If you take this option, the copper pipe will require a clearance of 10mm. You will need to make sure that the pipe is protected from corrosion from cement in the brickwork and the drywall adhesive. Therefore, you should look to cover the pipe in a protective tape, such as Denso tape.
One final thing to consider, is building regulations. All vertical chases should be no deeper than 1/3 of the wall thickness. For horizontal chases, they should not be deeper than 1/6 of wall thickness.
Does Dot and Dab Corrode Copper Pipes?
There is a possibility that dot, and dab will corrode copper pipes. Copper can corrode when it encounters mortar and some adhesives such as drywall adhesive. This is a process that can take several years, but eventually corrosion can take place.

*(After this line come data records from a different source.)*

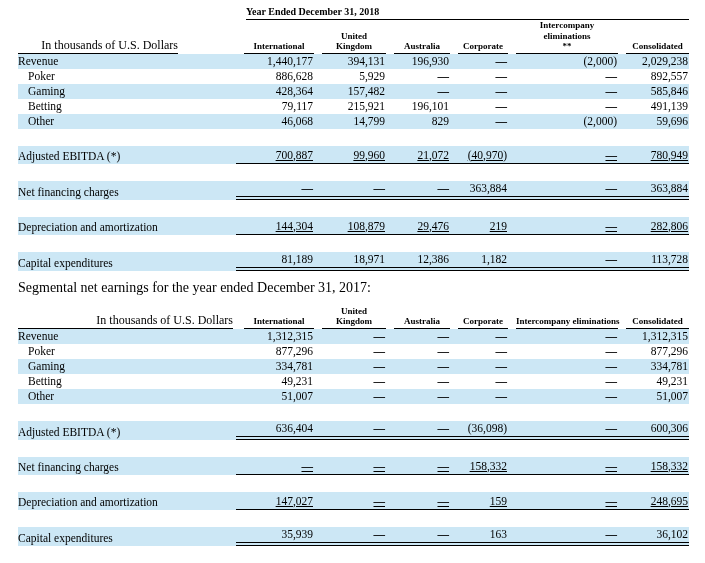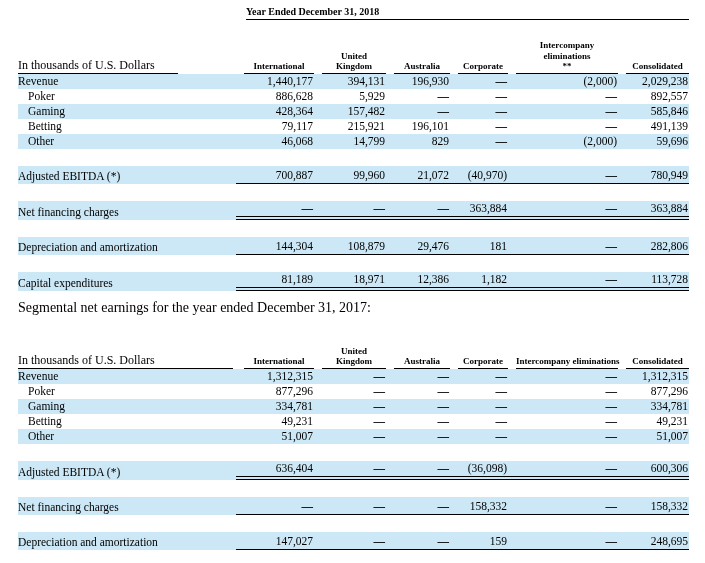--- a/index.html
+++ b/index.html
@@ -48,7 +48,6 @@
     line-height: 10.5px;
     padding-bottom: 1px;
     margin-left: 8px;
-    margin-top: 20px;
   }
 
   

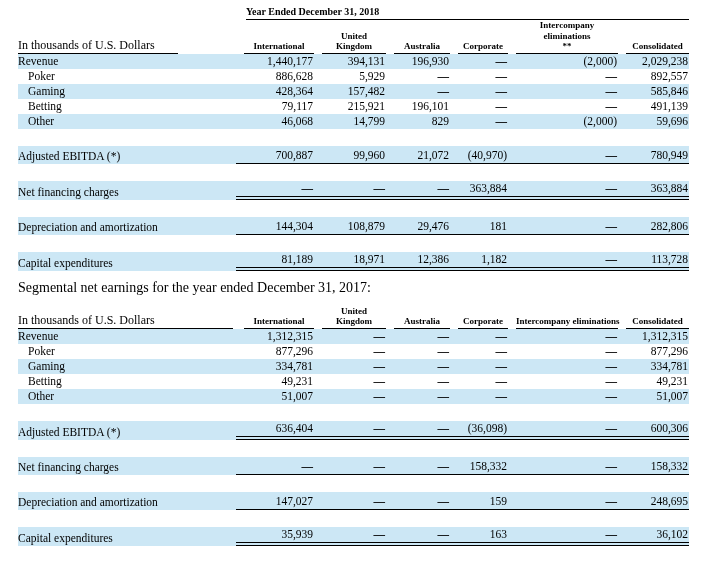--- a/index.html
+++ b/index.html
@@ -36,6 +36,7 @@
     border-bottom: 1px solid #000;
     line-height: 15px;
     white-space: nowrap;
+    text-align: right;
   }
   .t0 .label-head-inner { width: 160px; }
   .t1 .label-head-inner { width: 215px; }

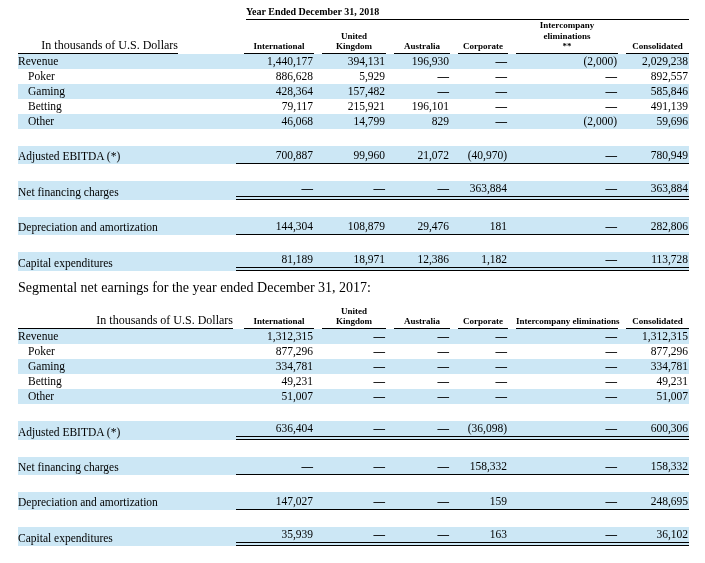--- a/index.html
+++ b/index.html
@@ -59,7 +59,7 @@
   .num-cell { padding-left: 10px; }
   .num-inner { text-align: right; padding-right: 1px; }
   .num-inner.dash { font-weight: bold; }
-  .rule-single { border-bottom: 1.5px solid #000; }
+  .rule-single { border-bottom: 1.5px solid #000; text-decoration: underline; }
   .rule-double { border-bottom: 4px double #000; }
   .rule-row td { height: 18px; }
   .spacer-row td { height: 17px; background: #fff; }

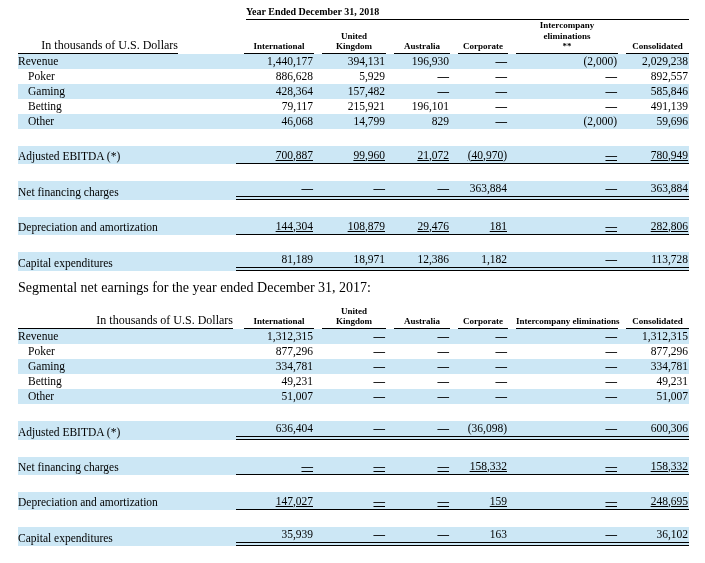--- a/index.html
+++ b/index.html
@@ -283,7 +283,7 @@
             <div class="num-inner rule-single">29,476</div>
           </td>
           <td class="num-cell">
-            <div class="num-inner rule-single">181</div>
+            <div class="num-inner rule-single">219</div>
           </td>
           <td class="num-cell">
             <div class="num-inner rule-single dash">—</div>

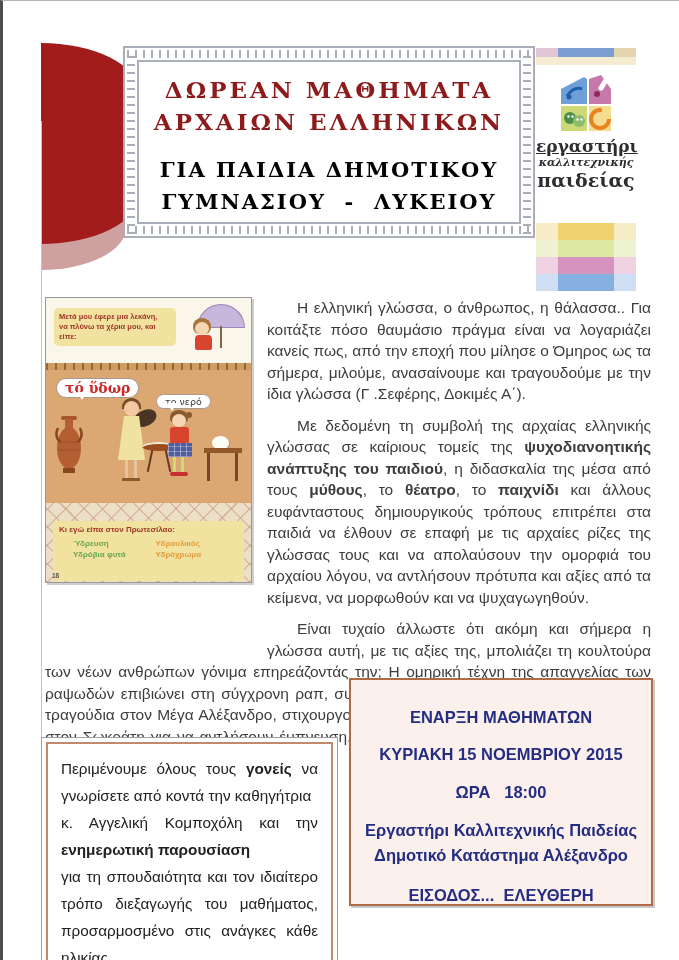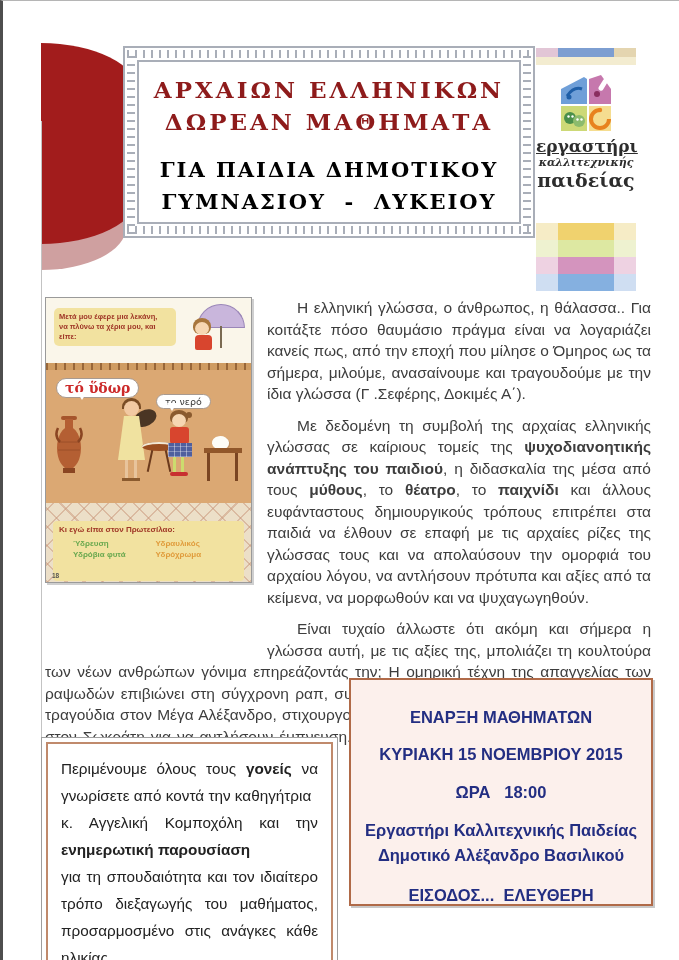--- a/index.html
+++ b/index.html
@@ -160,8 +160,8 @@
     <div class="teeth-left"></div>
     <div class="teeth-right"></div>
     <div class="header-inner">
+      <div class="title-line">ΔΩΡΕΑΝ ΜΑΘΗΜΑΤΑ</div>
       <div class="title-line">ΑΡΧΑΙΩΝ ΕΛΛΗΝΙΚΩΝ</div>
-      <div class="title-line">ΔΩΡΕΑΝ ΜΑΘΗΜΑΤΑ</div>
       <div class="subtitle-group">
         <div class="subtitle-line">ΓΙΑ ΠΑΙΔΙΑ ΔΗΜΟΤΙΚΟΥ</div>
         <div class="subtitle-line">ΓΥΜΝΑΣΙΟΥ  -  ΛΥΚΕΙΟΥ</div>

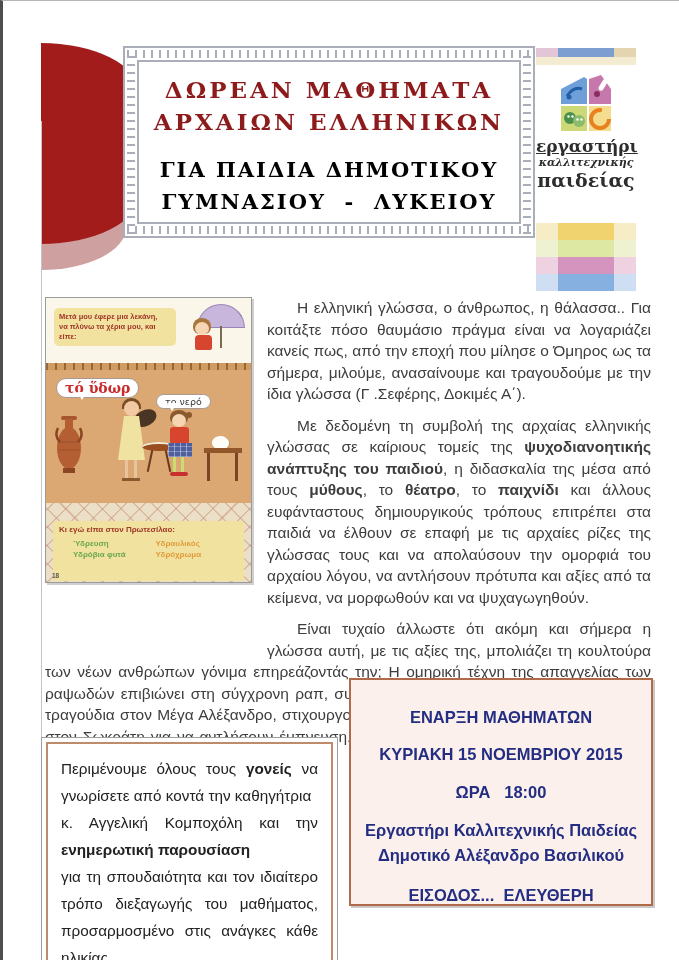--- a/index.html
+++ b/index.html
@@ -327,7 +327,7 @@
     <div class="event-line ev2">ΚΥΡΙΑΚΗ 15 ΝΟΕΜΒΡΙΟΥ 2015</div>
     <div class="event-line ev3">ΩΡΑ   18:00</div>
     <div class="event-line ev4">Εργαστήρι Καλλιτεχνικής Παιδείας</div>
-    <div class="event-line ev5">Δημοτικό Αλέξανδρο Βασιλικού</div>
+    <div class="event-line ev5">Δημοτικό Κατάστημα Αλέξανδρο</div>
     <div class="event-line ev6">ΕΙΣΟΔΟΣ...  ΕΛΕΥΘΕΡΗ</div>
   </div>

If you are going to place dot and dab in contact with copper pipes, then you will need to protect the pipe. It is recommended that you use tubular hair felt lagging. If you cannot find this, then hair felt on a roll can be placed over the pipe. This will help to stop corrosion and contact with the adhesive.
Dot and dab can also cause corrosion in other ways. For example, if pipes are set in the dot and dab adhesive, this can also cause problems. The movement of pipes can cause friction. As they heat up and cool, they expand and contract. This causes them to move and rub against the adhesive, which could cause them to fail.
Can You Have Gas Pipes in Dot and Dab Walls?
NOTE: Only gas safe individuals should be installing gas pipes. Do not attempt this work yourself if you are not legally qualified to work on gas appliances
It is possible to have gas pipes in dot and dab walls. However, you should consider the possible risks. It may help the aesthetics of your home. But there is also the risk of a gas leak.
When a gas fitter chooses this option, the gas pipe will usually be chased into the wall and wrapped in protective tape. After this is done, the entire pipe will be enclosed with drywall adhesive.
In theory the adhesive should meet the back of the plaster board, enclosing the gas pipe. Due to this, if the pipe is punctured from outside with something like a screw or a nail, the gas should leak out into the room, and not fill the void behind the boards.
However, it’s still important to recognise that gas pipes cannot be run in an unventilated void. You will be required to ventilate, so that there is no build-up of gas. Furthermore, if there is a gas leak, you’ll be able to smell much sooner with proper ventilation.
One other thing to consider, is electric cables. These should not be run alongside gas pipes, to help avoid the risk of explosions.
The main thing to remember here, is you should hire a gas safe professional to carry out this type of work. DO NOT try fitting gas pipes yourself.
Yes, it is possible to have pipes behind dot and dab plasterboard. The approach you take will depend on the type of piping and what it is used for.
If you are hiding water pipes then it’s possible to either chase them into the wall or secure them on the surface.
Gas pipes come with additional risk, so the job must be handled correctly and be carried out by someone who is legally qualified gas safe.
Whatever you are installing, you’ll also have to ensure you follow all building regulations. This will ensure your home remains safe and that you do not break the law.